* **DESCRIPTION OF THE TASK**
Print the records below word for word, but leave out the pictures.

_ _ _

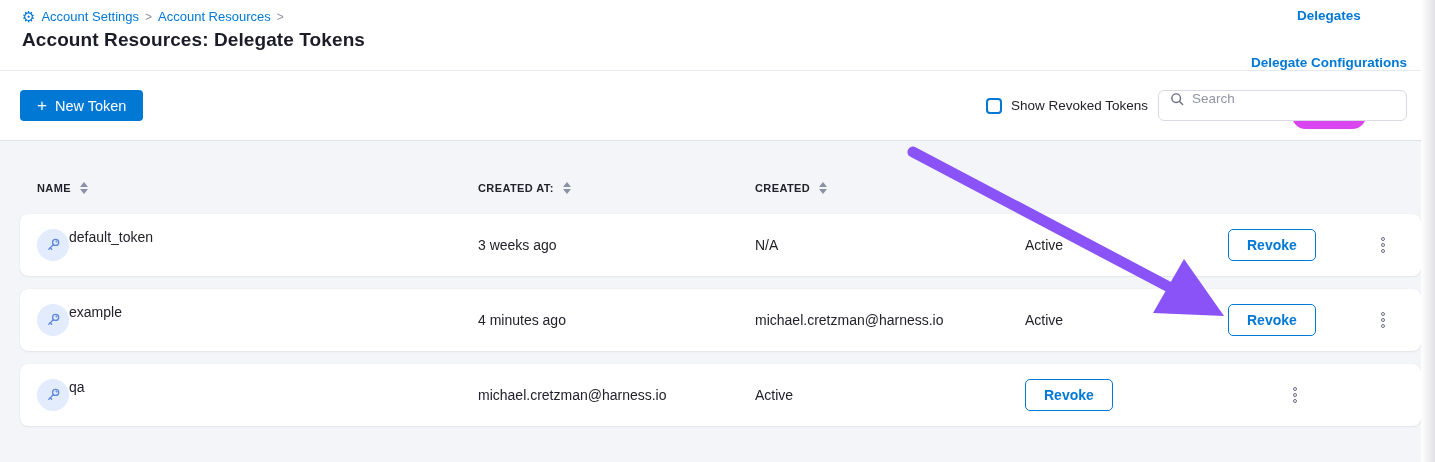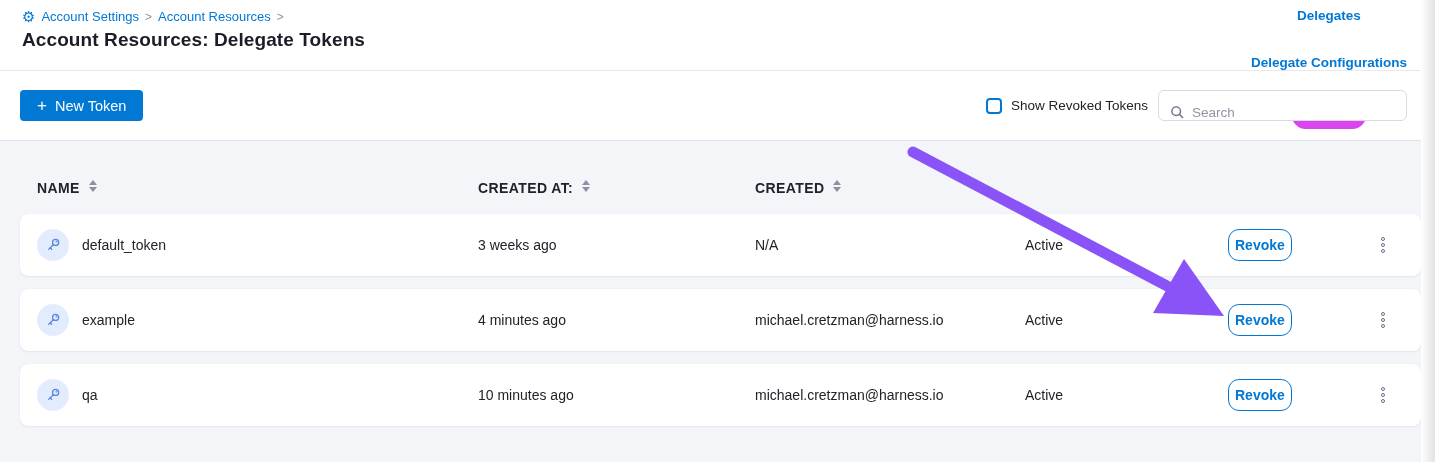"Search" .search-box { align-items: flex-end -> flex-start }
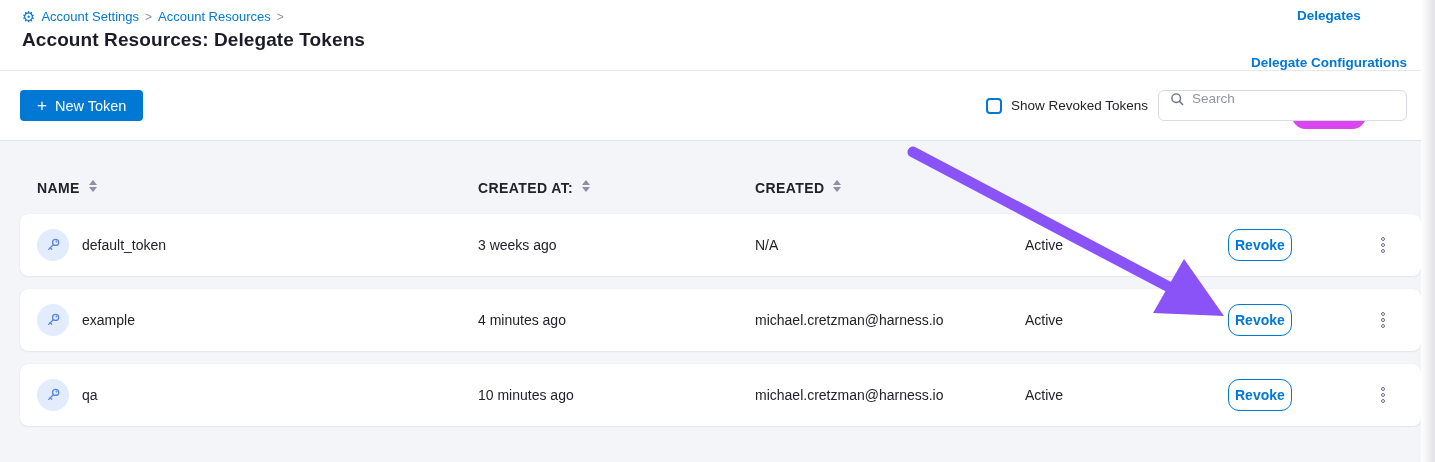"NAME" .th { align-items: flex-start -> flex-end; font-size: 14px -> 11px }
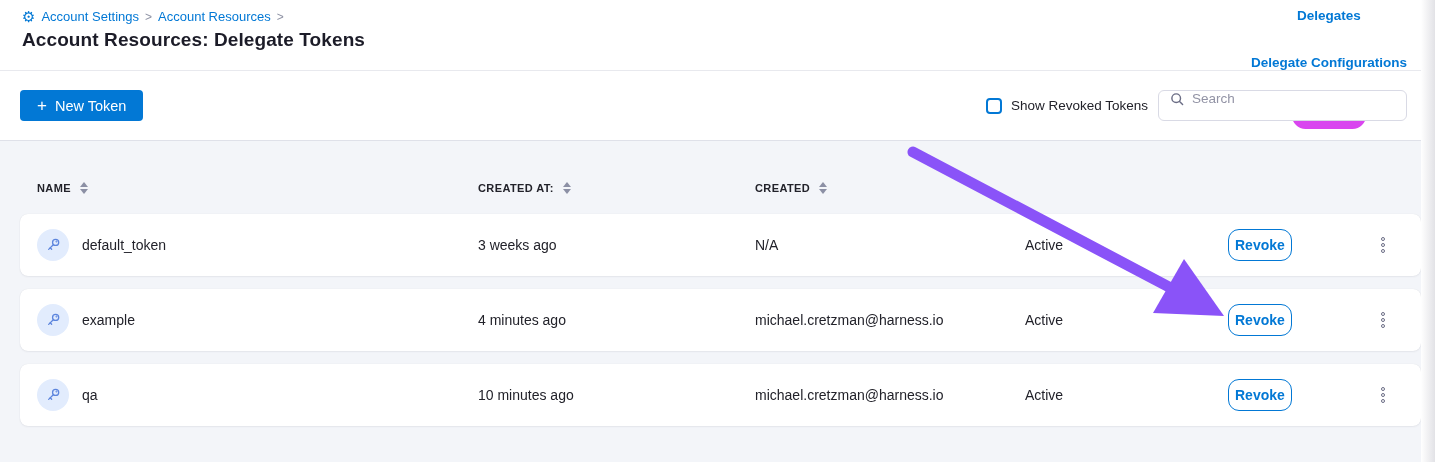"default_token" .name-cell { align-items: center -> flex-start; gap: 13px -> none }
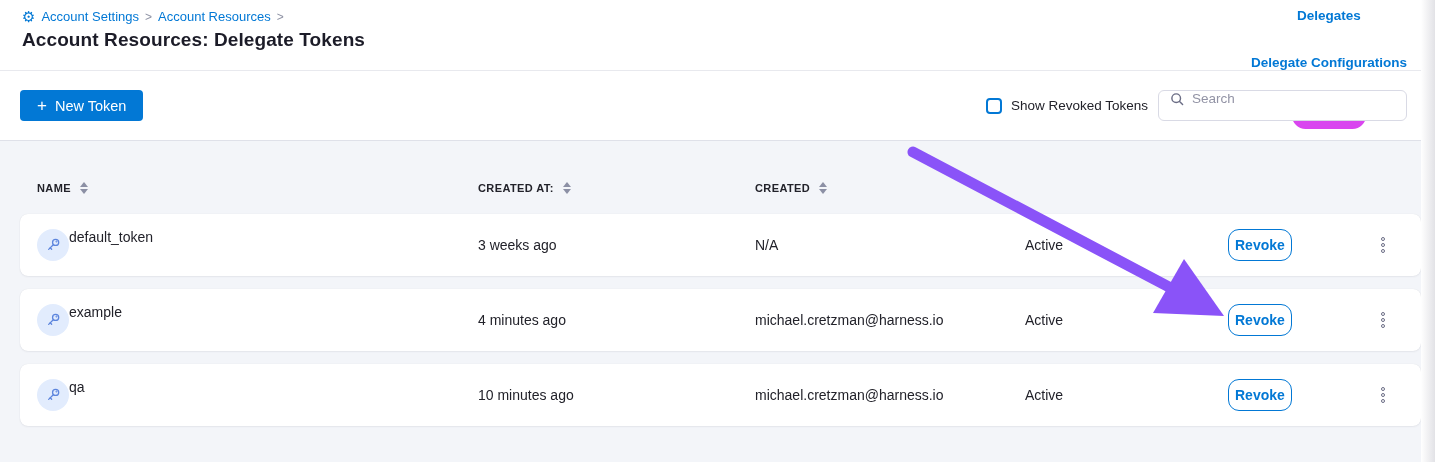"Revoke" .btn-revoke { border-radius: 11px -> 5px; padding: 0 6px -> 0 18px }
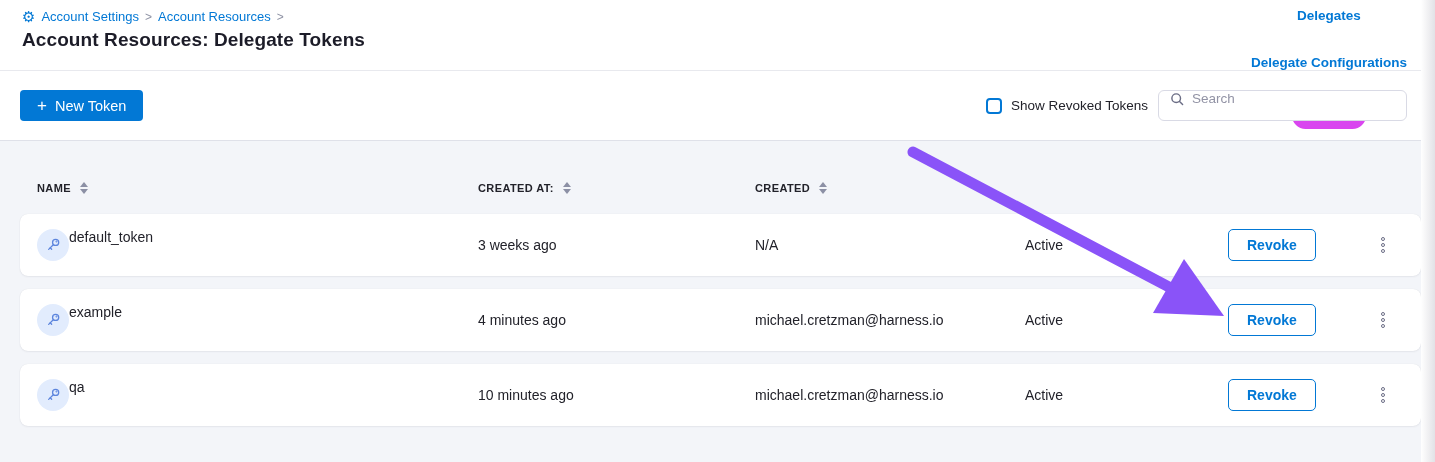"10 minutes ago" div.cell { html: <div>10 minutes ago</div> -> none }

_ _ _

* **EXERCISE SOLUTION**
"Search" .search-box { align-items: flex-end -> flex-start }
"NAME" .th { align-items: flex-start -> flex-end; font-size: 14px -> 11px }
"default_token" .name-cell { align-items: center -> flex-start; gap: 13px -> none }
"Revoke" .btn-revoke { border-radius: 11px -> 5px; padding: 0 6px -> 0 18px }
"10 minutes ago" div.cell { html: <div>10 minutes ago</div> -> none }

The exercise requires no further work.